## WORK ITEM
What is the number of lines in the data that hold the string "carousal"? Reply with that number only.

## GIVEN ENTRIES
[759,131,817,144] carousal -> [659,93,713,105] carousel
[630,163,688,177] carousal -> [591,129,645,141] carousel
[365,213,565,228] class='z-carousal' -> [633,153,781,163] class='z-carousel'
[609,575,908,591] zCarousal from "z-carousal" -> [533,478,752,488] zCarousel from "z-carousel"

...

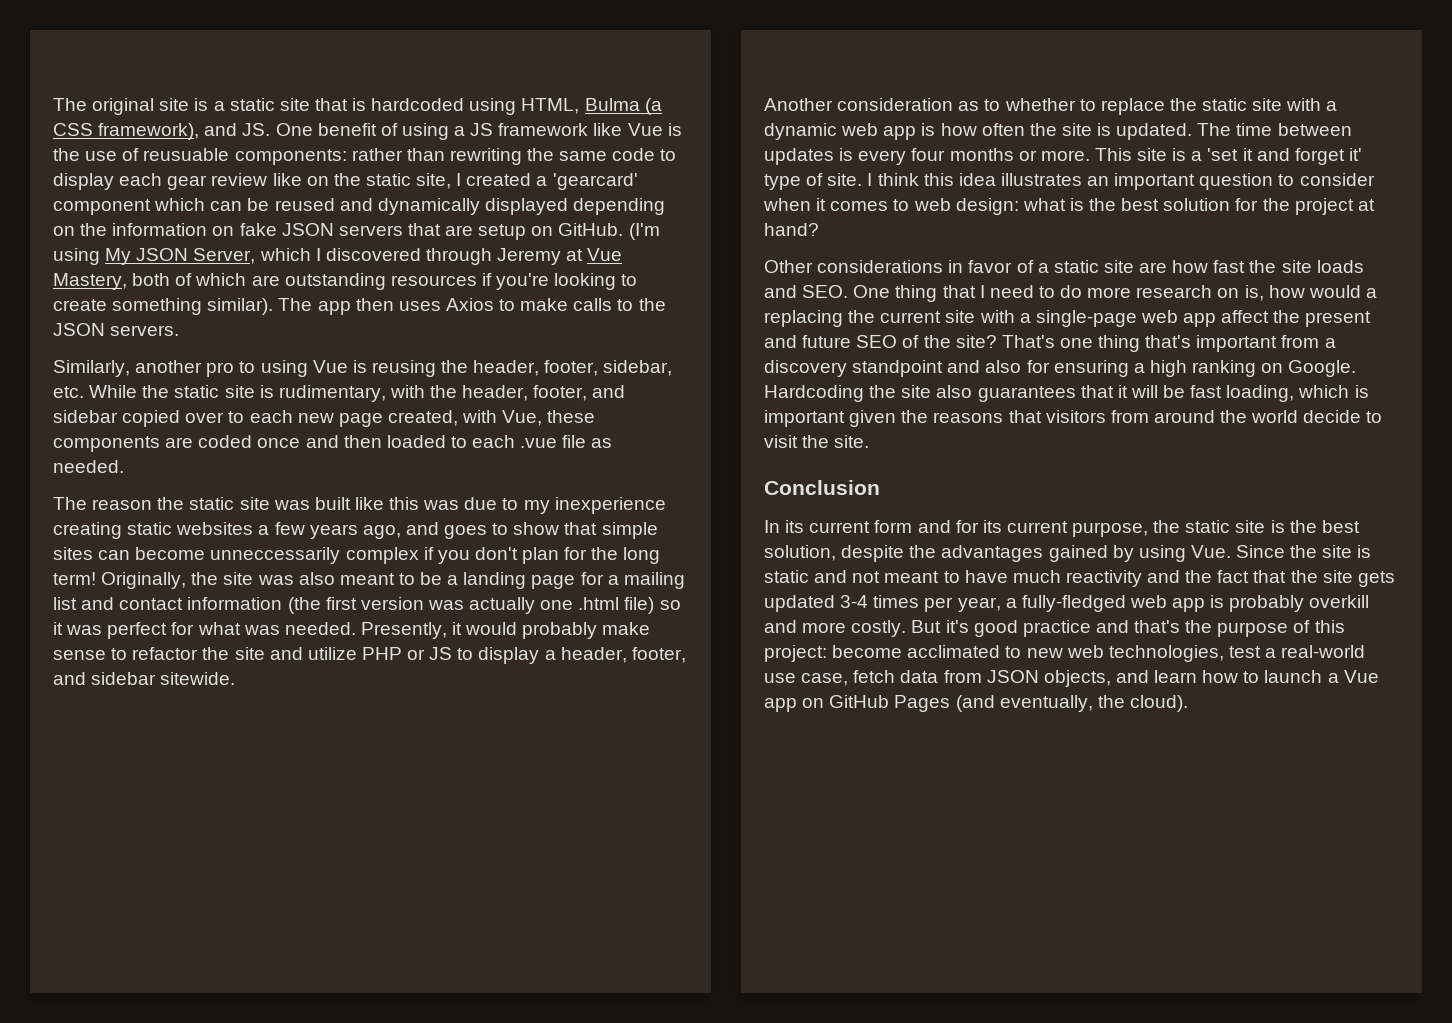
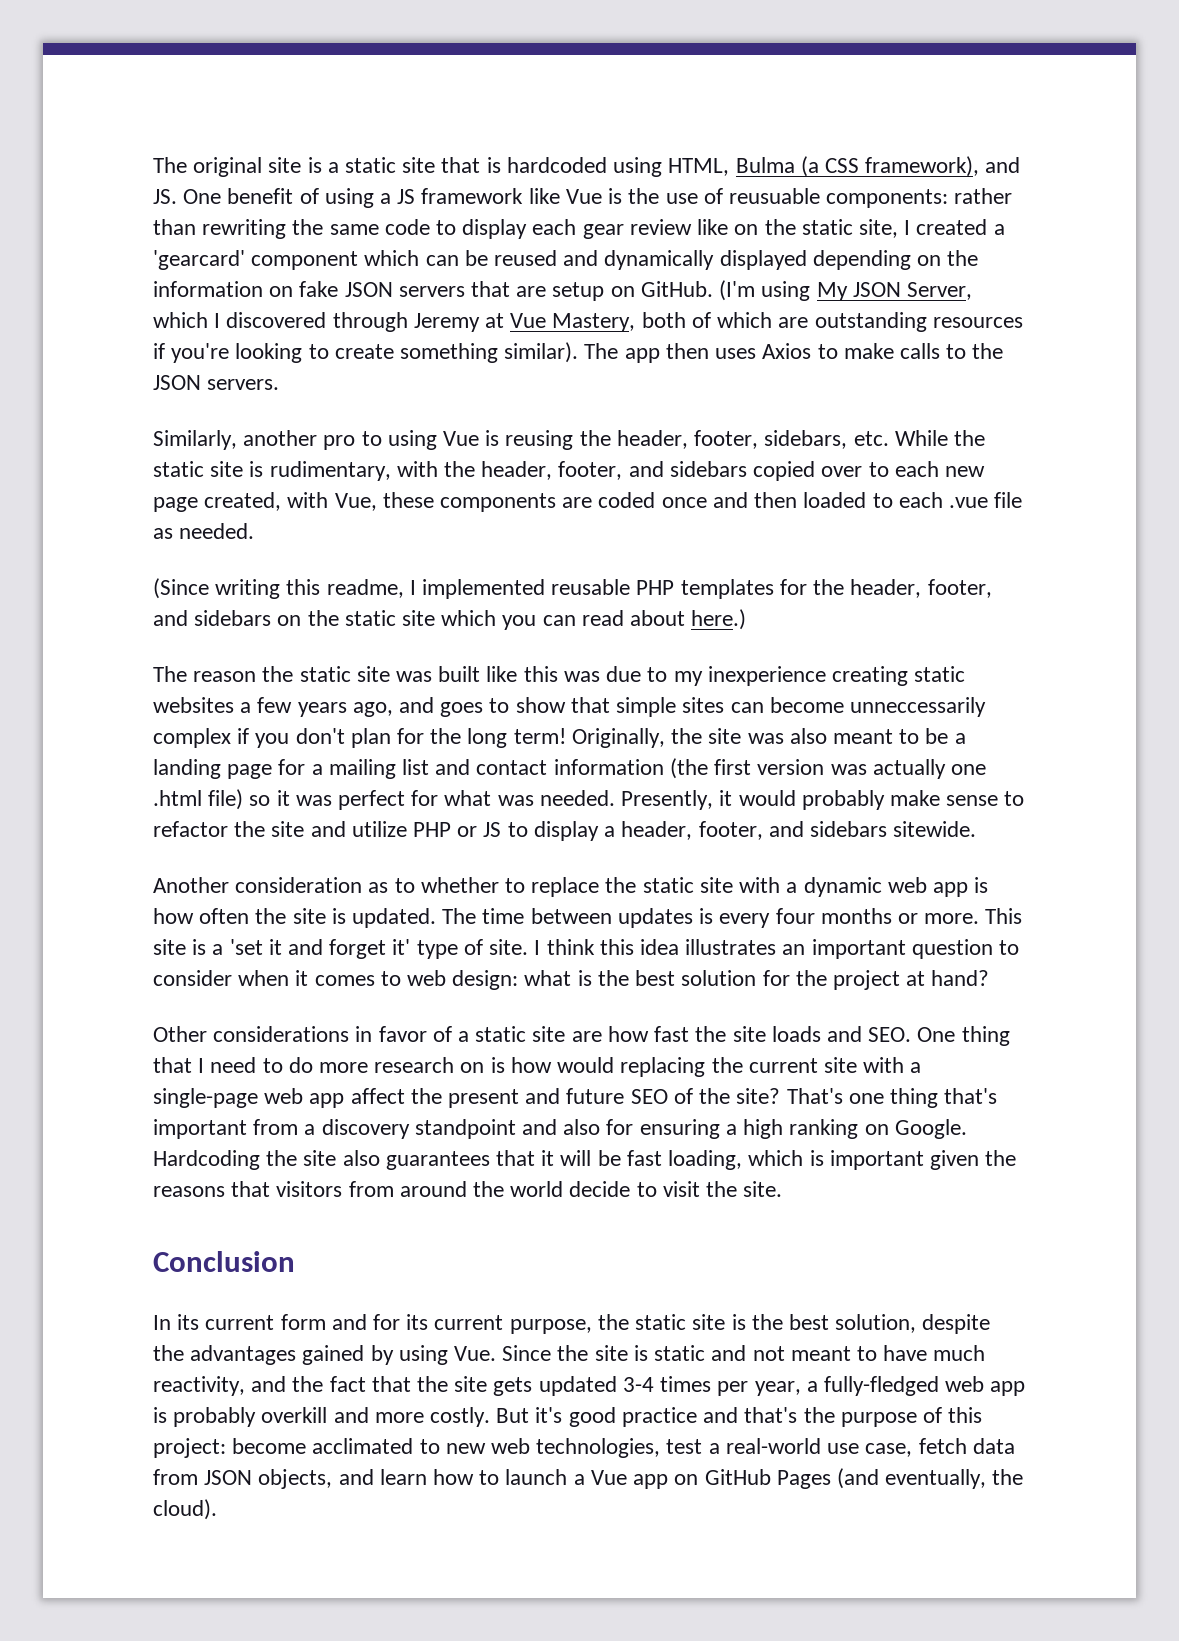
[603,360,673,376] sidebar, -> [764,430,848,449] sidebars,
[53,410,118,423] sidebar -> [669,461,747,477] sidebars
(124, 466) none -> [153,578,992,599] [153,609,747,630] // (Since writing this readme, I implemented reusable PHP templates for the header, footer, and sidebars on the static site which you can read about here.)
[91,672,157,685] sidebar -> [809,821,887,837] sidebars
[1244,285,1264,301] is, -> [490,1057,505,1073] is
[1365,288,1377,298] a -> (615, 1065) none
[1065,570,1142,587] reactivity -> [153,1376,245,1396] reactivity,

## REPLY TO THE TASK
4